EXERCISE INSTRUCTIONS:
Lines with the string "moved" are to be identified in the listing and copied.

DATA UNDER STUDY:
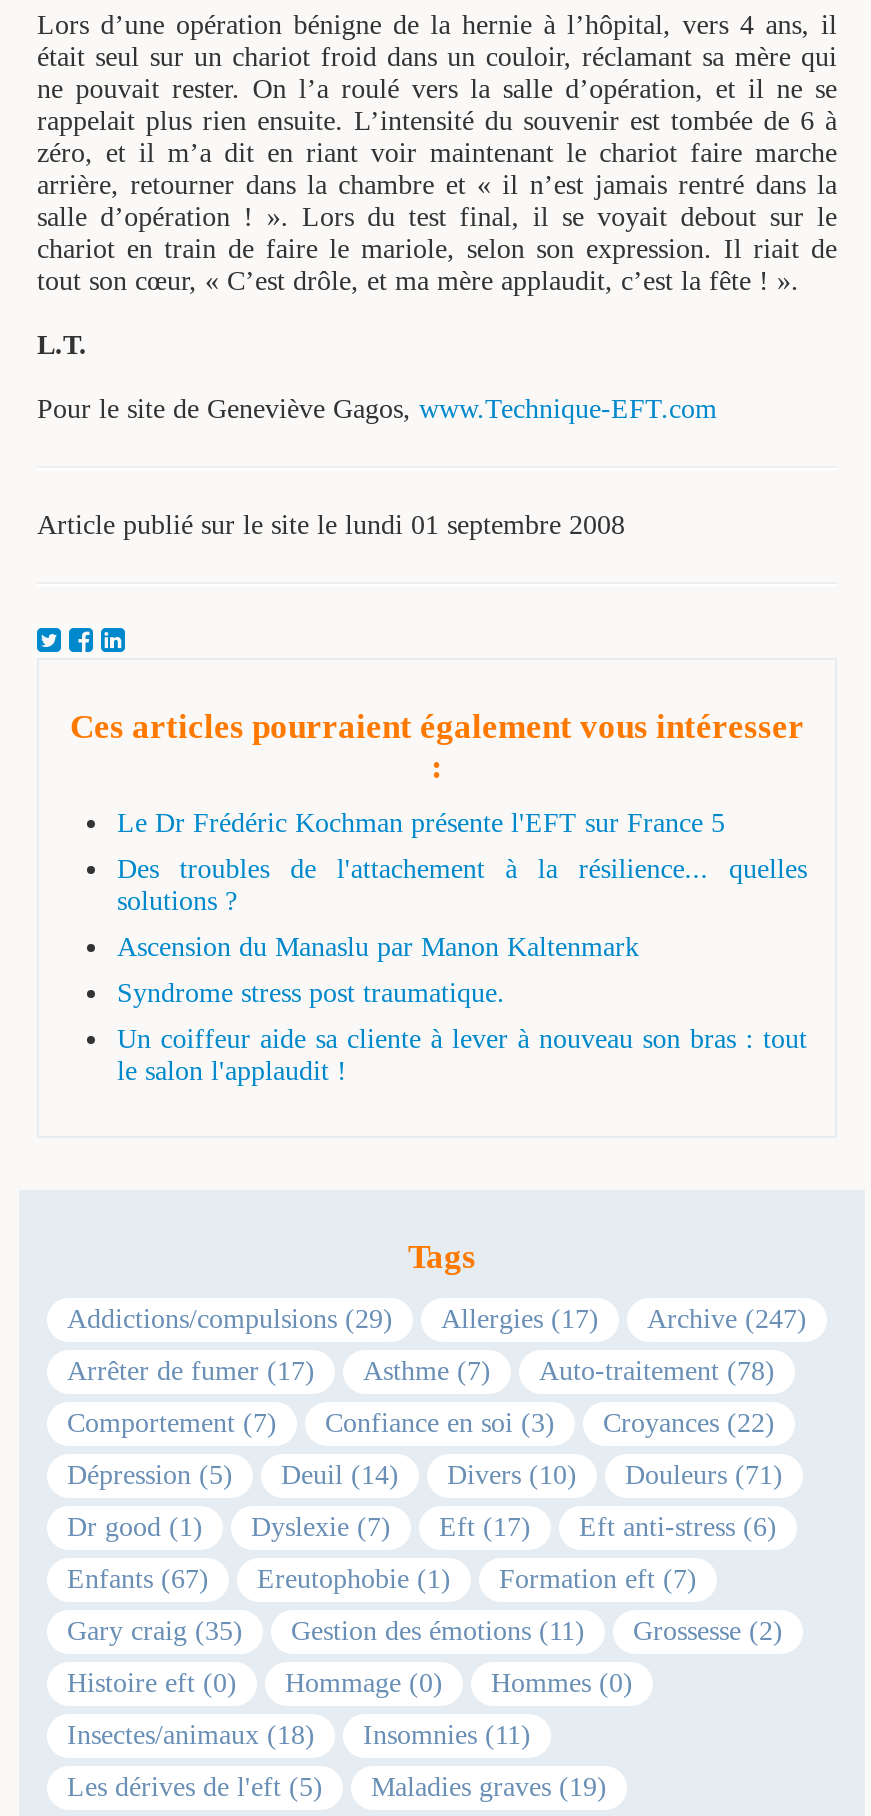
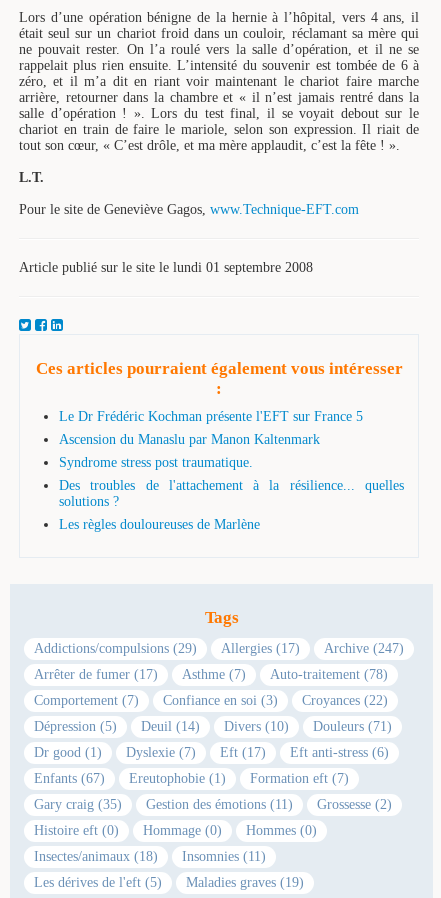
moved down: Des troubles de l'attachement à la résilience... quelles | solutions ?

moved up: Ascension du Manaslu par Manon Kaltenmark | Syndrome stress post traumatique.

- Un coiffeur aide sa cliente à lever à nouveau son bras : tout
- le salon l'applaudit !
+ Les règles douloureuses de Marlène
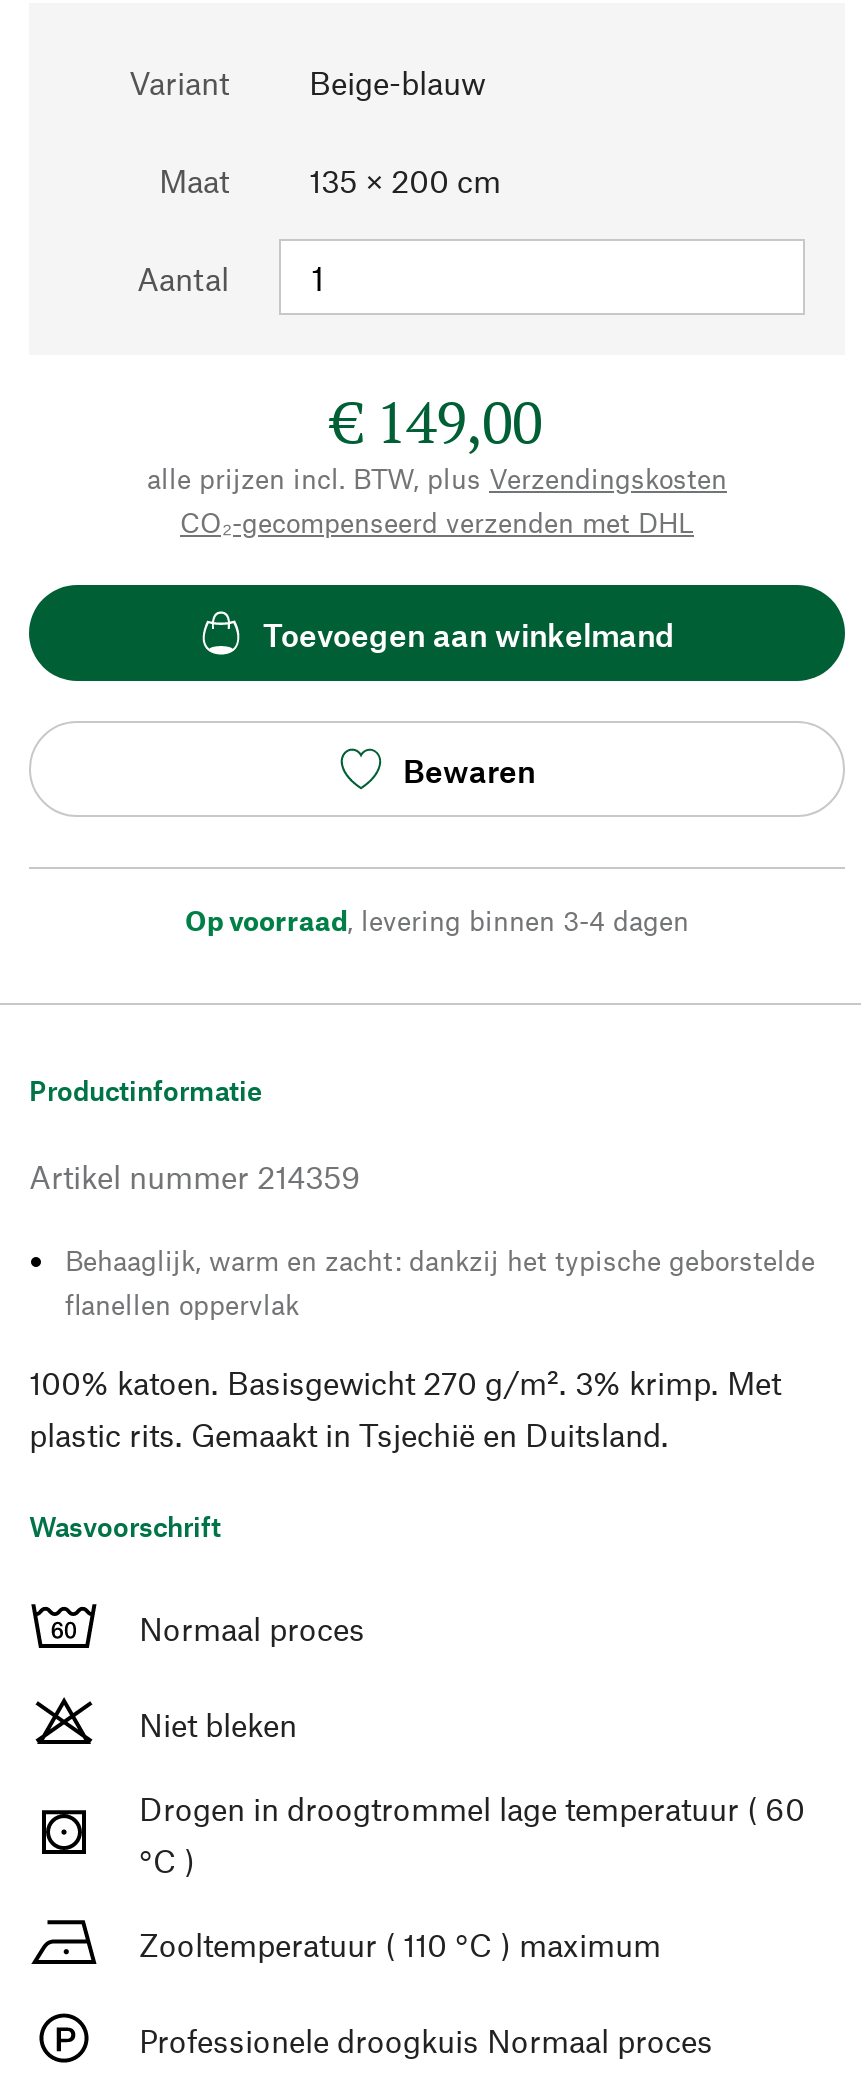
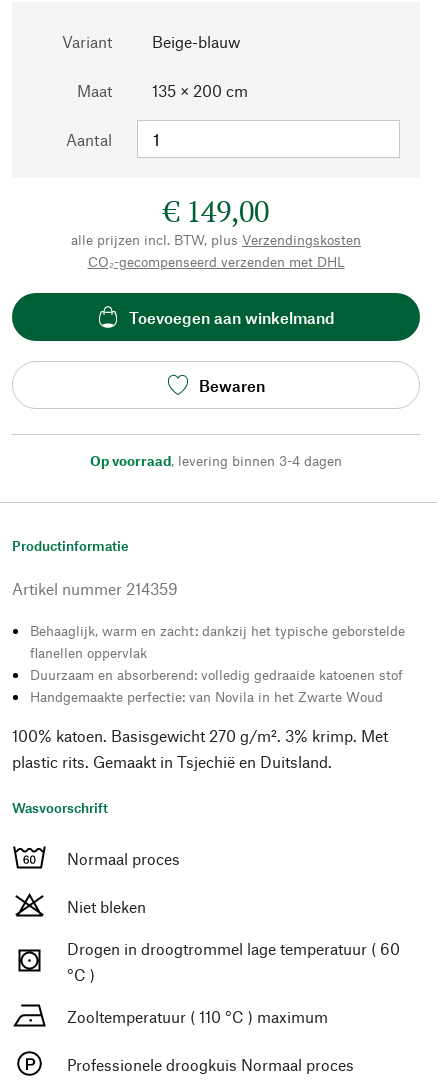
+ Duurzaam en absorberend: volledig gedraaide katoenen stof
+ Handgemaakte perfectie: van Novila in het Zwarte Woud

RESPONSE FOR THIS EXERCISE:
moved down: Des troubles de l'attachement à la résilience... quelles | solutions ?
moved up: Ascension du Manaslu par Manon Kaltenmark | Syndrome stress post traumatique.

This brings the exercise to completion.